'''

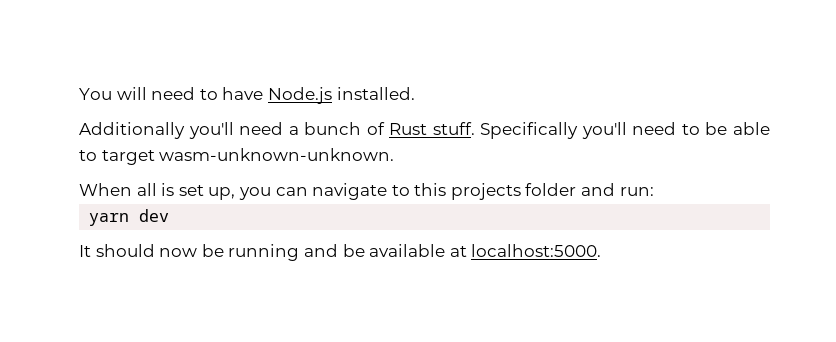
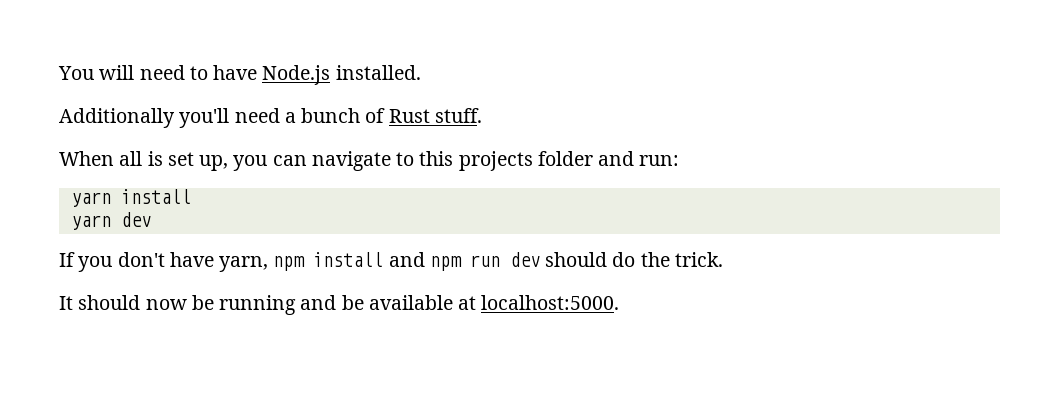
[480,122,771,139] [79,148,395,165] Specifically you'll need to be able to target wasm-unknown-unknown. -> (482, 115) none
(654, 191) none -> [70,189,191,207] // yarn install
(170, 215) none -> [59,252,723,272] // If you don't have yarn, npm install and npm run dev should do the trick.

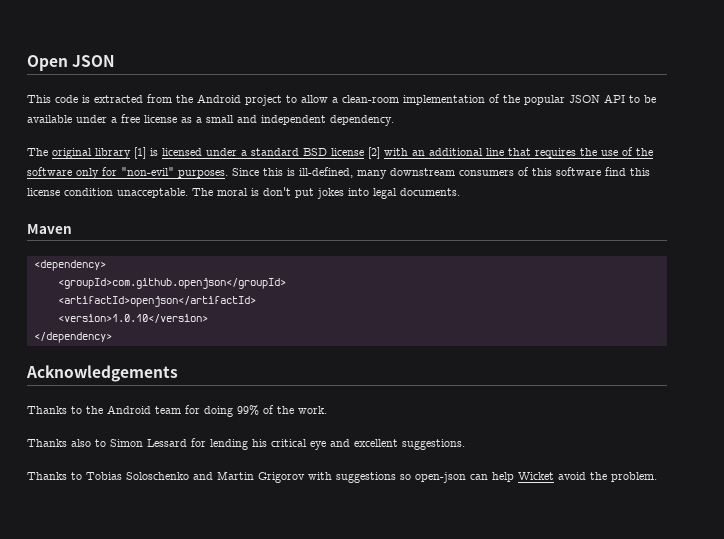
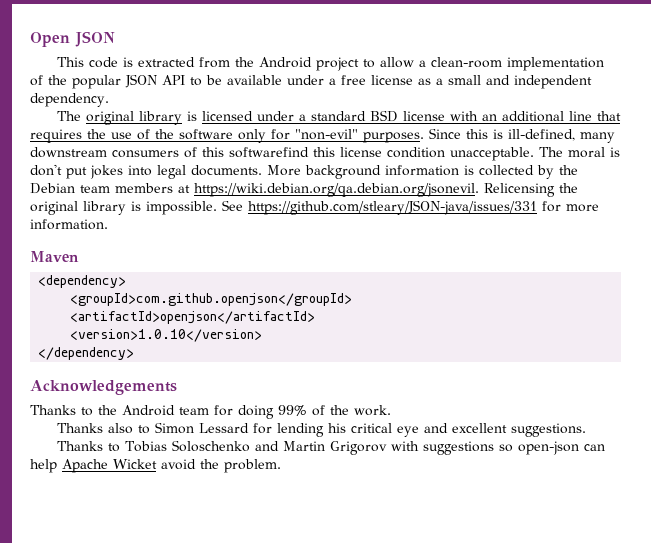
[134,147,146,159] [1] -> (182, 118) none
[368,147,380,159] [2] -> (445, 116) none
[556,167,626,176] software find -> [229,147,309,158] softwarefind
(460, 192) none -> [267,165,578,179] [30,183,578,197] [30,200,599,215] [30,219,108,230] More background information is collected by the Debian team members at https://wiki.debian.org/qa.debian.org/jsonevil. Relicensing the original library is impossible. See https://github.com/stleary/JSON-java/issues/331 for more information.
(514, 477) none -> [62,459,108,473] Apache

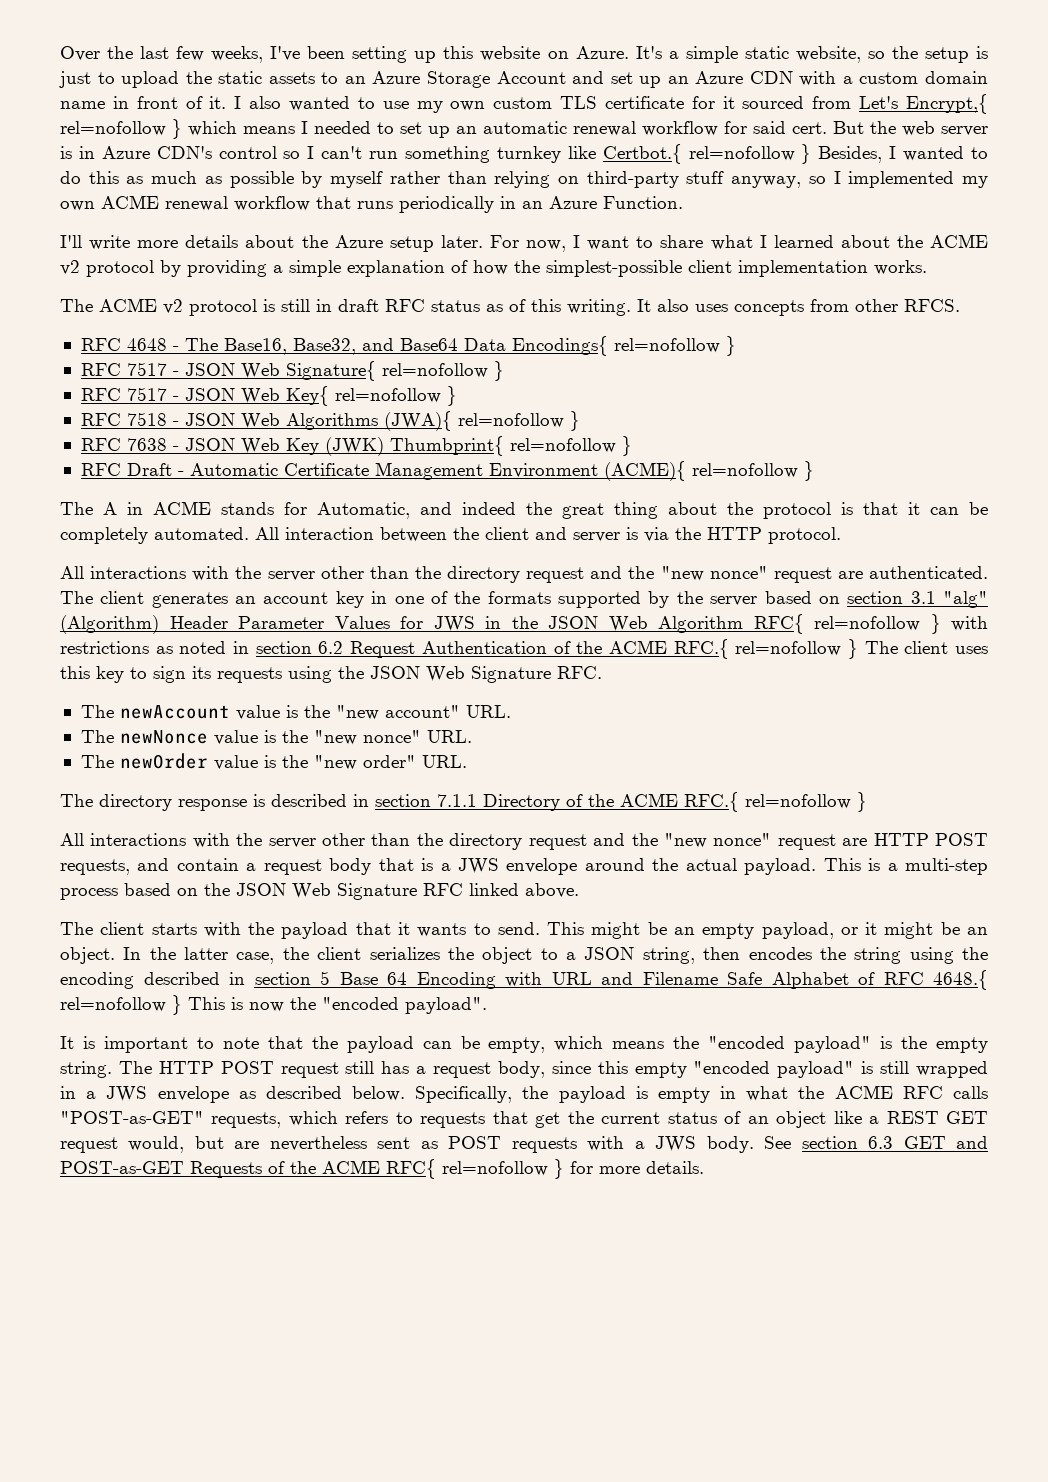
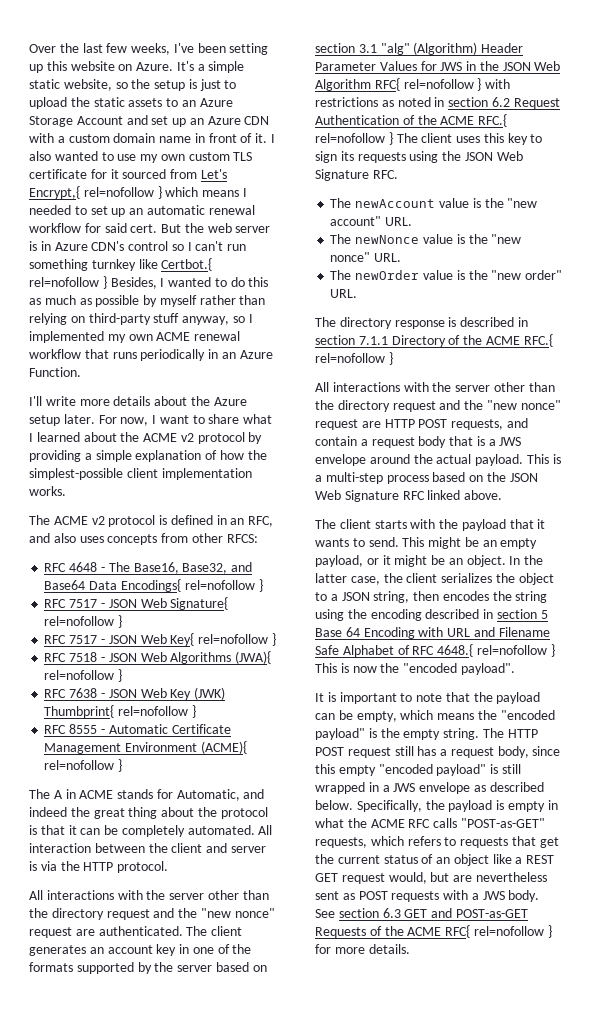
[281,299,651,316] still in draft RFC status as of this writing. It -> [170,515,274,527] [29,533,50,543] defined in an RFC, and
[904,299,960,312] RFCS. -> [226,534,258,543] RFCS:
[126,463,172,476] Draft -> [69,724,98,734] 8555

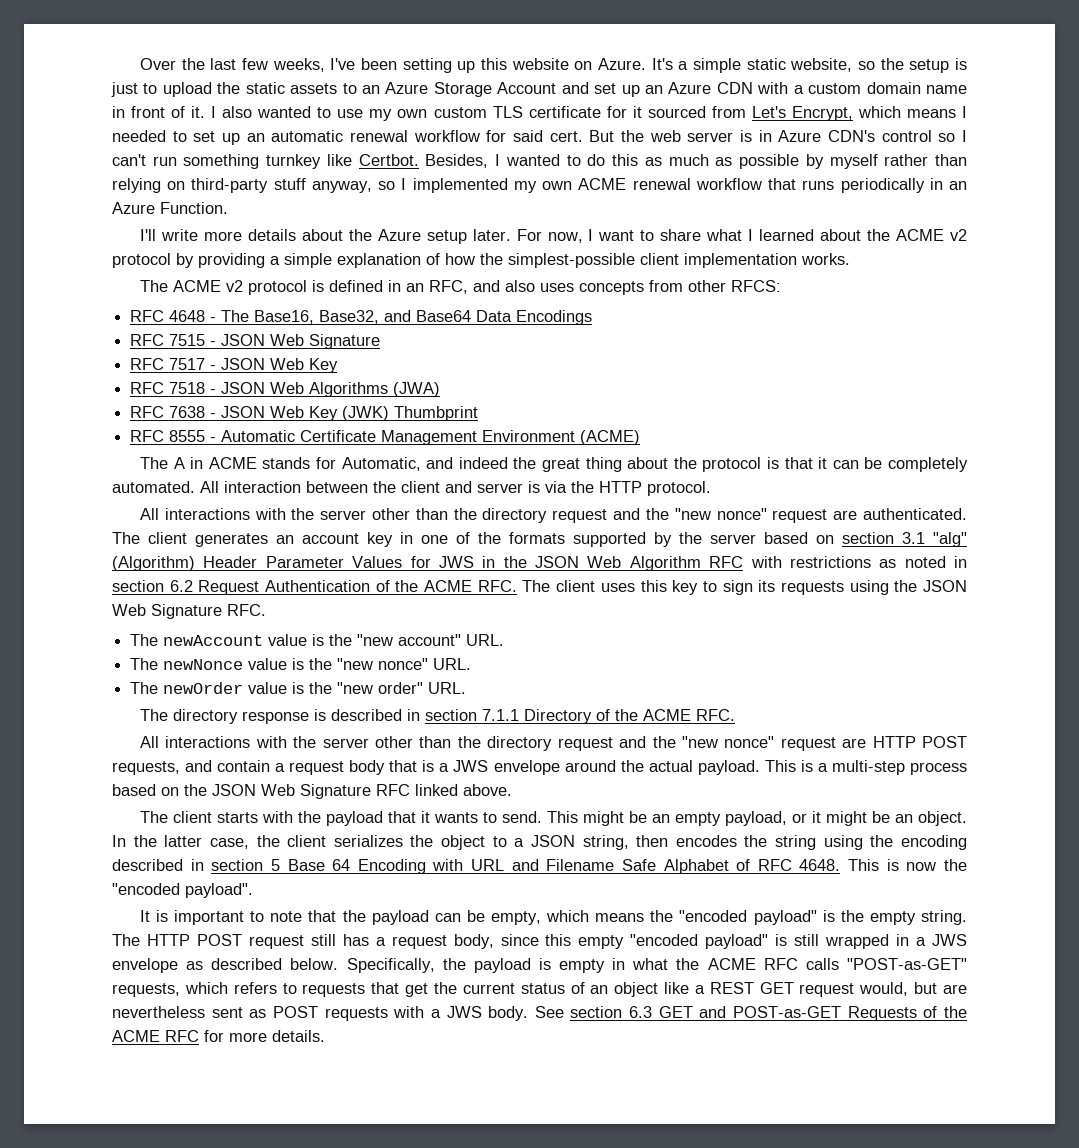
[29,186,162,199] Encrypt,{ rel=nofollow } -> [791,106,853,121] Encrypt,
[161,258,213,271] [29,276,107,289] Certbot.{ rel=nofollow } -> [358,154,419,166] Certbot.
[120,579,263,592] [44,597,229,610] [44,615,123,628] [44,633,276,646] Encodings{ rel=nofollow } // RFC 7517 - JSON Web Signature{ rel=nofollow } // RFC 7517 - JSON Web Key{ rel=nofollow } -> [516,310,593,325] [130,334,381,349] [130,358,339,373] Encodings // RFC 7515 - JSON Web Signature // RFC 7517 - JSON Web Key
[235,651,272,664] [44,669,123,682] (JWA){ rel=nofollow } -> [393,382,441,397] (JWA)
[44,705,196,718] Thumbprint{ rel=nofollow } -> [394,406,479,421] Thumbprint
[200,741,247,754] [44,759,123,772] (ACME){ rel=nofollow } -> [580,430,641,445] (ACME)
[374,78,482,91] RFC{ rel=nofollow } -> [709,556,744,568] RFC
[478,114,508,127] [315,132,393,145] RFC.{ rel=nofollow } -> [477,580,517,592] RFC.
[523,334,553,347] [315,352,393,365] RFC.{ rel=nofollow } -> [695,709,735,721] RFC.
[437,644,555,657] 4648.{ rel=nofollow } -> [799,859,841,871] 4648.
[445,925,552,938] RFC{ rel=nofollow } -> [165,1030,199,1042] RFC

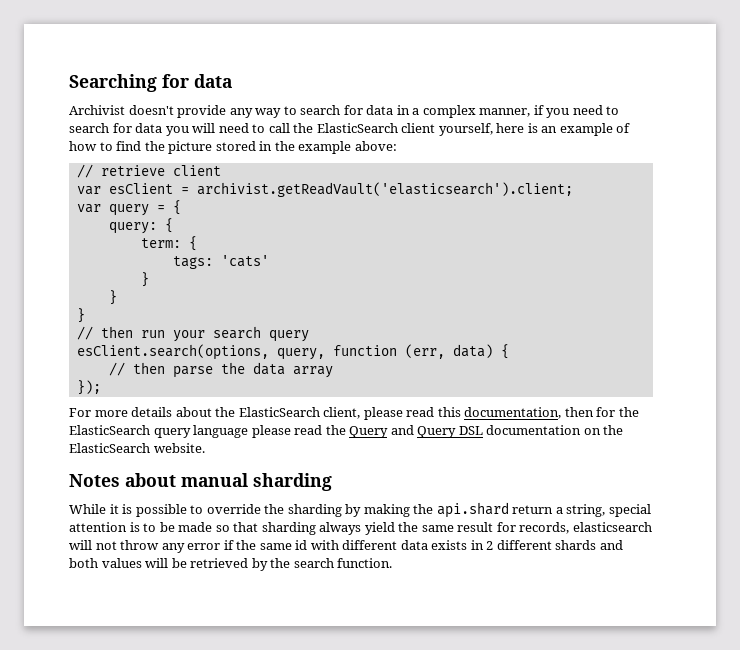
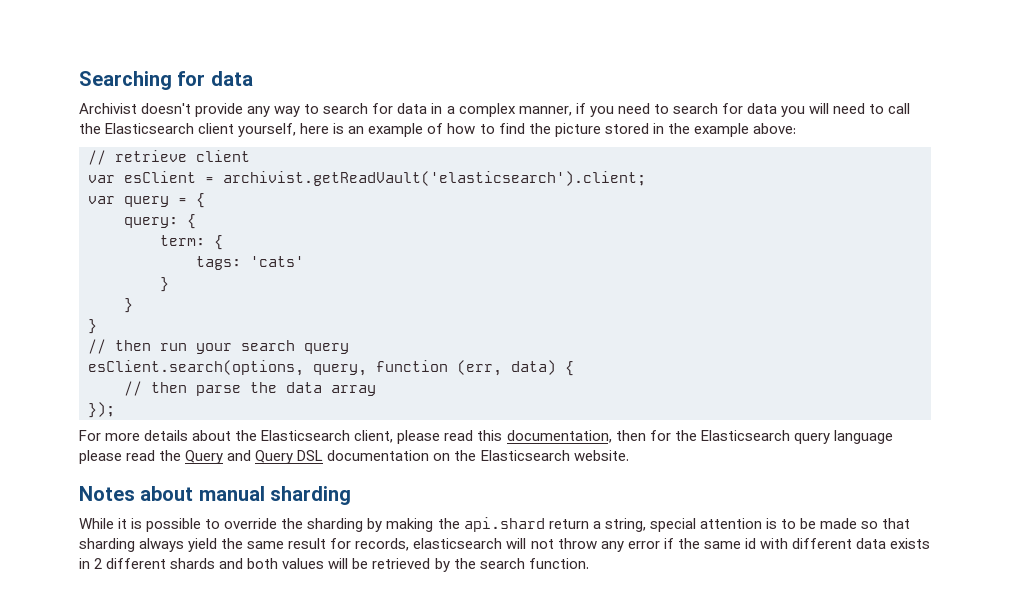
[316,123,398,133] ElasticSearch -> [105,123,195,134] Elasticsearch
[238,407,320,417] ElasticSearch -> [261,430,351,441] Elasticsearch
[69,425,150,435] ElasticSearch -> [700,430,790,441] Elasticsearch
[69,443,150,453] ElasticSearch -> [480,450,570,461] Elasticsearch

'''

#### [Exercise directions]
Reading through the preceding records, tally each line that holds the word "Elasticsearch" and give the tally by itself.

#### [Output of the exercise]
4